In Jackson v. Jackson (979 N.Y.S.2d 477), a 2013 case in front of Judge W. Dennis Duggan of the New York Supreme Court in Albany County, a mother and father asked the court to determine custody of their child. The problem was, the child had passed away as a fetus and was cremated while the parents were still married. The parents divorced prior to disposing of the child’s ashes, and the mother filed a petition with the New York courts to establish her ownership over the ashes.
The court undertakes its analysis by addressing the definition of a fetus, the responsibility of impregnation and its resultant commingling of property, and whether the remains are “marital” or “separate” property. Eventually the court rules that the mother should have sole possession of the remains. However, the court’s analysis rests on a faulty premise: that the ashes of the fetus are property at all. The court breezes past this concept, simply stating that “[t]he ashes are clearly property by any plain meaning of the word,” without citing any authority whatsoever. As a result, the court states, that property must be “owned” by someone—the mother, the father, or both of them. Compounding the error, the court inexplicably states that a fetus certainly would not be considered property, but “fetal remains, once expelled . . . from the mother’s body, would be.”
First and foremost, is has been established New York law for almost a century that no property rights exist in human remains. Buchanan v. Buchanan, 59 N.Y.S. 810, 811 (1899). As a result, the analysis that the court undertakes to determine the type of property that the ashes represented was wholly inappropriate. Rather than property, New York courts simply recognize the ownership of remains as a “legal right” that arises out of the duty of the next-of-kin to bury the body. Id.
Additionally, New York courts have refused to create a distinction in the rights associated with a stillborn child and one that had been born healthy, Correa v. Maimonides Medical Center, 629 N.Y.S.2d 673, 676 (1995), rendering moot Judge Duggan’s distinction between the existence of property rights in the stillborn child before and after birth. Statutorily, New York considers a fetal death a “birth and a death.” As such, the responsibility under the law for the remains should be determined exactly as any other type of human remains.

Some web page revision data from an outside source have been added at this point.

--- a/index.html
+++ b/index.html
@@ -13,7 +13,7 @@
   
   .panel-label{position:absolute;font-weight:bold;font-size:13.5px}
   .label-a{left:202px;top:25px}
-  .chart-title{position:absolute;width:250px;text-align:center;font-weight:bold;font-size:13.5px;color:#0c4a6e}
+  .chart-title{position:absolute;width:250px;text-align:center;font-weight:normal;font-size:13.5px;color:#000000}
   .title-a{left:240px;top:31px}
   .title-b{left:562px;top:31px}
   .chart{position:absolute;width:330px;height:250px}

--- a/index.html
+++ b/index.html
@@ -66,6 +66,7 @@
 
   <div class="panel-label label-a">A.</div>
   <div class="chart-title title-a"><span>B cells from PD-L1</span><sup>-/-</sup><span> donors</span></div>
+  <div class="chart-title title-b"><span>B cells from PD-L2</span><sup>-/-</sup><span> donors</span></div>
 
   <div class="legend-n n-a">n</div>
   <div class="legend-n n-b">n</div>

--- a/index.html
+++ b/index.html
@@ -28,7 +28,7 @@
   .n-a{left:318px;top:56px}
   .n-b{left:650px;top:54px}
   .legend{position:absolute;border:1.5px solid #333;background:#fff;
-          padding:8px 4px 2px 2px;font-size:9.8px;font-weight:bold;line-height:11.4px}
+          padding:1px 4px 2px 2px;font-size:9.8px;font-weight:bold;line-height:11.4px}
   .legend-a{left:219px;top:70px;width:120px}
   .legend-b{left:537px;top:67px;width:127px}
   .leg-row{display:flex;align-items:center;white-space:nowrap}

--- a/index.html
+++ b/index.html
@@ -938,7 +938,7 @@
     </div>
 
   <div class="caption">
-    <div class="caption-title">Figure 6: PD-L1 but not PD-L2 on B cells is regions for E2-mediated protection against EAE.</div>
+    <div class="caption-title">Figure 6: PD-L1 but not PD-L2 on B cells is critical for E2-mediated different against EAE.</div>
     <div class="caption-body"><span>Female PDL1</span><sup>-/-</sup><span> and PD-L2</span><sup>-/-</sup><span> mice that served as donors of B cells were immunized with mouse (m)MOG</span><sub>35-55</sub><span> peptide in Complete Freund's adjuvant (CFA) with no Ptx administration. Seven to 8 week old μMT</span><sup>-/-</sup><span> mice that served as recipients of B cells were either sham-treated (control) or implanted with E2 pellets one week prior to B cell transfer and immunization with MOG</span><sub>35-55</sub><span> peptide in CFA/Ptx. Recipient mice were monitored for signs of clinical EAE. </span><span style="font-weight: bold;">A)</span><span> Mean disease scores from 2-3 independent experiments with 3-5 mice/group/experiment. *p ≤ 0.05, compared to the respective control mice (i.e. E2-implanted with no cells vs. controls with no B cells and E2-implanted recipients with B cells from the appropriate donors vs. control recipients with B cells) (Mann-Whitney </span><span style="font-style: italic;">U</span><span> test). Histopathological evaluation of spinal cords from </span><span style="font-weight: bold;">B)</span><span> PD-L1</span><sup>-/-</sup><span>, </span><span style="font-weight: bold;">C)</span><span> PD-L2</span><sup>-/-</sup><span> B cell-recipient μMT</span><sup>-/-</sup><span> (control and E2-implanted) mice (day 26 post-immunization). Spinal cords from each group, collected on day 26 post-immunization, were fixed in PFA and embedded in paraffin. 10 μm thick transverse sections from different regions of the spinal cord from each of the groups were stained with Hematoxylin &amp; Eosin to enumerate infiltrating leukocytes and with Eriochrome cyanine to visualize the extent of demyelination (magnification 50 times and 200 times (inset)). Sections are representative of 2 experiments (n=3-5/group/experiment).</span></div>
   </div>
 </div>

So the question remains: What analysis should the court have undertaken? New York law provides a very specific hierarchy for who has responsibility for the disposition of human remains. The law gives the “right to control the disposition of the remains” to either of the parents of the child. However, there is also a caveat—if one of the individuals designated to serve (in Jackson’s case, either of the parents), then the person of the next succeeding priority has the right to control the disposition of the remains. This provision provided an “out” for Judge Duggan, and would have preempted his complicated marital property analysis. The father of the cremated fetus had previously threatened to flush the ashes down the toilet, and had, on a separate occasion, taken the ashes from the custody of the mother without her permission. The court could have used the father’s brash actions to determine under the statute that the father was not competent of the disposition of the cremated remains, and limited possession of the ashes to the mother. However, the courts premature and incorrect leap declaring the cremated remains as “property” not only created dangerous precedent for future cases regarding the disposition of remains of a child when the parents have since divorced, but also forced to court to undertake a complicated and faulty analysis of the legal character of the ashes.